▶ [DATASET EXCERPTS]:
=== Section Start ===
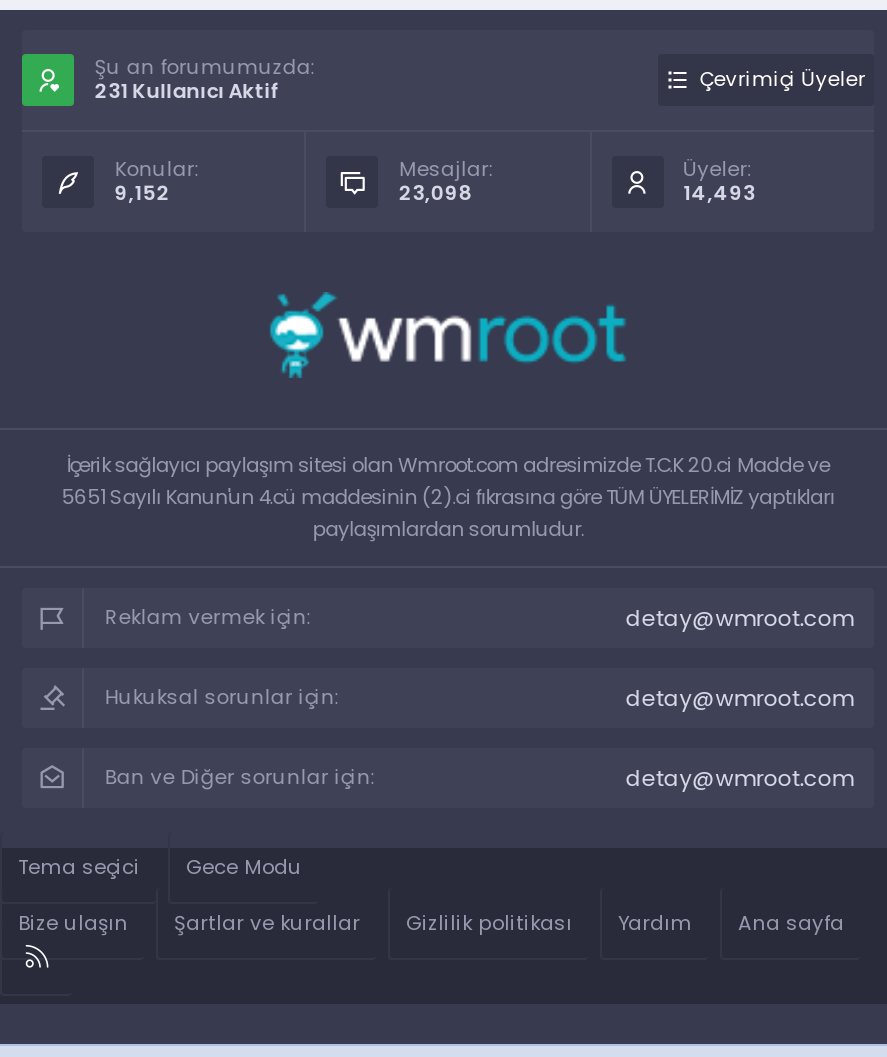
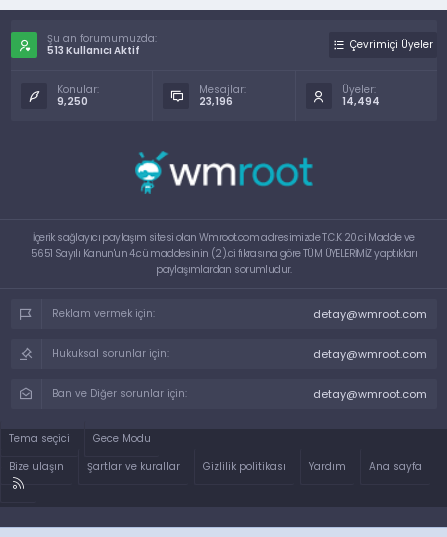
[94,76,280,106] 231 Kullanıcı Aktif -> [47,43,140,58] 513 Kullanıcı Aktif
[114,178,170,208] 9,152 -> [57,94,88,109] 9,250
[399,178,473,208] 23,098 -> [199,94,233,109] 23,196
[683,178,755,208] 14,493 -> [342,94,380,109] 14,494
=== Section End ===
=== Section Start ===
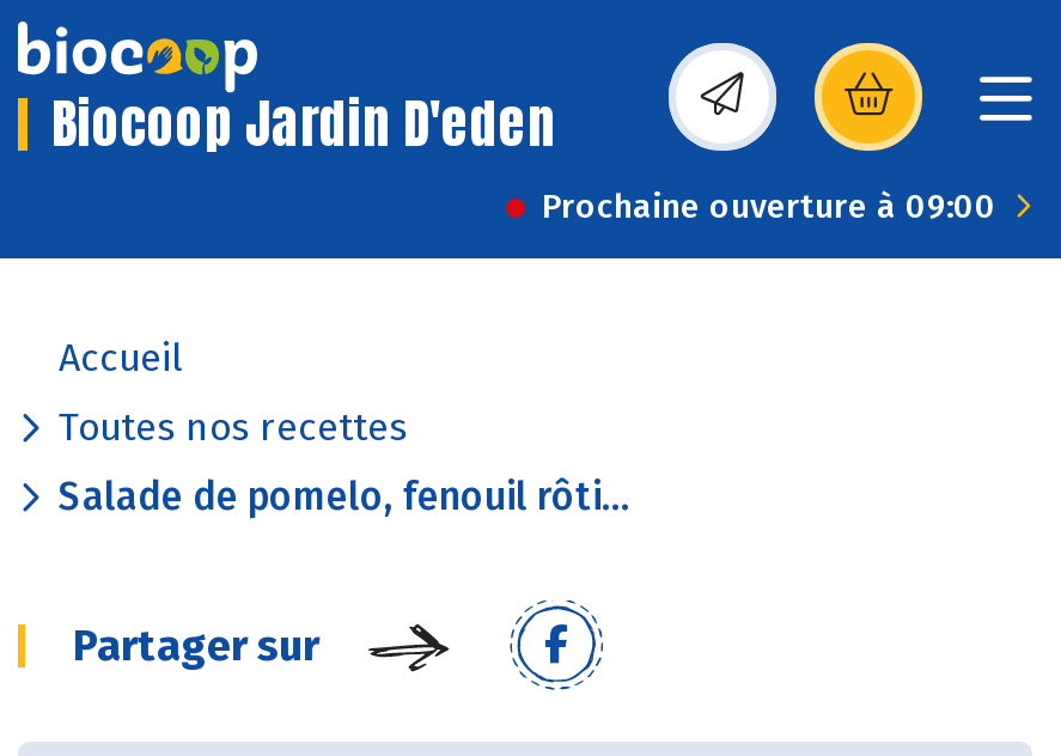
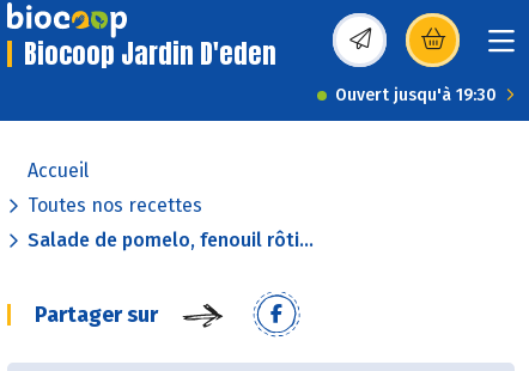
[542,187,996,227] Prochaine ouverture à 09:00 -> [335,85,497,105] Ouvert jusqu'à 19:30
=== Section End ===
=== Section Start ===
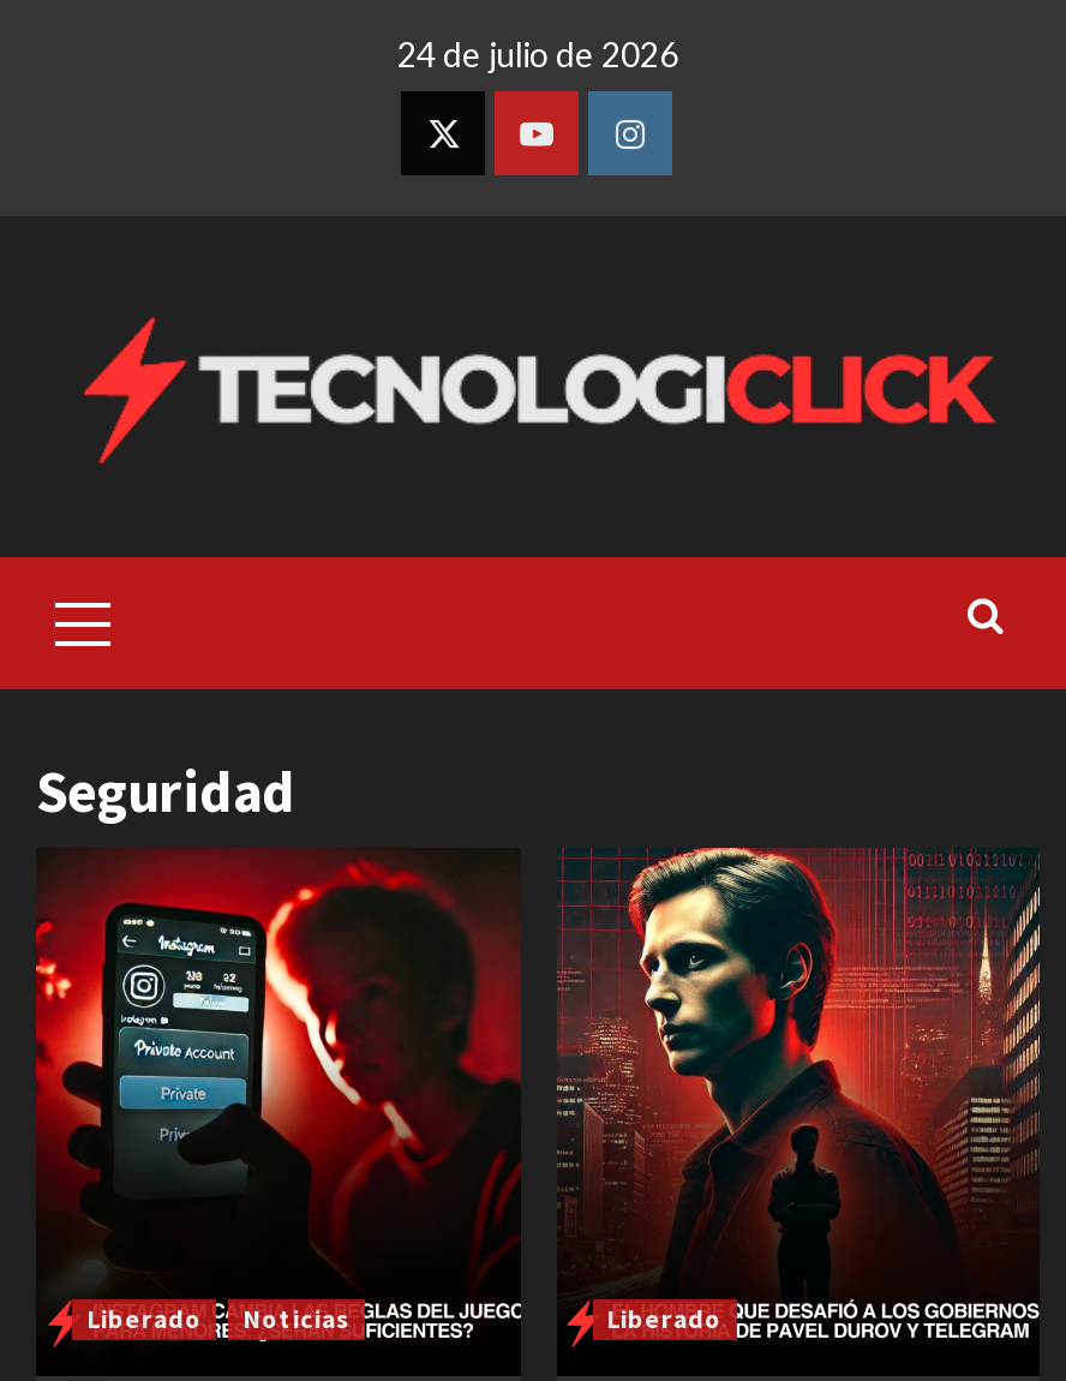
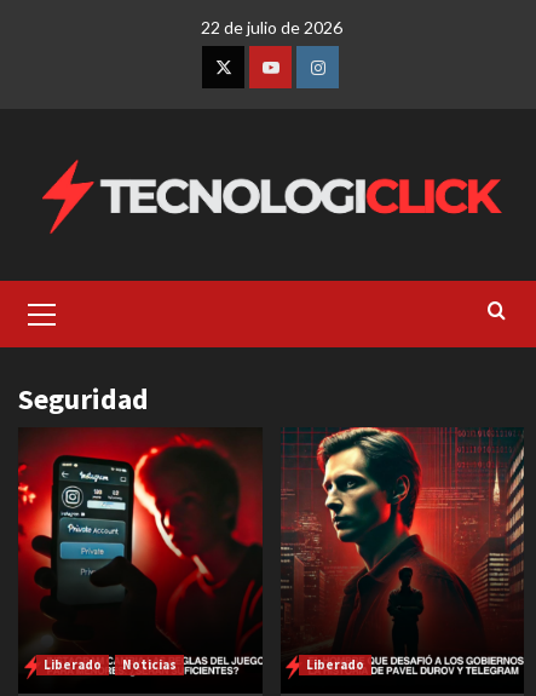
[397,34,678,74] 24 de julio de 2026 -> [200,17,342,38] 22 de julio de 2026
=== Section End ===
▶ [TASK DETAILS]: Above are the records; repeat exactly the lines from the one holding "[94,76,280,106] 231 Kullanıcı" down to the one holding "[683,178,755,208] 14,493 ->", end lines included.

▶ [REPLY]:
[94,76,280,106] 231 Kullanıcı Aktif -> [47,43,140,58] 513 Kullanıcı Aktif
[114,178,170,208] 9,152 -> [57,94,88,109] 9,250
[399,178,473,208] 23,098 -> [199,94,233,109] 23,196
[683,178,755,208] 14,493 -> [342,94,380,109] 14,494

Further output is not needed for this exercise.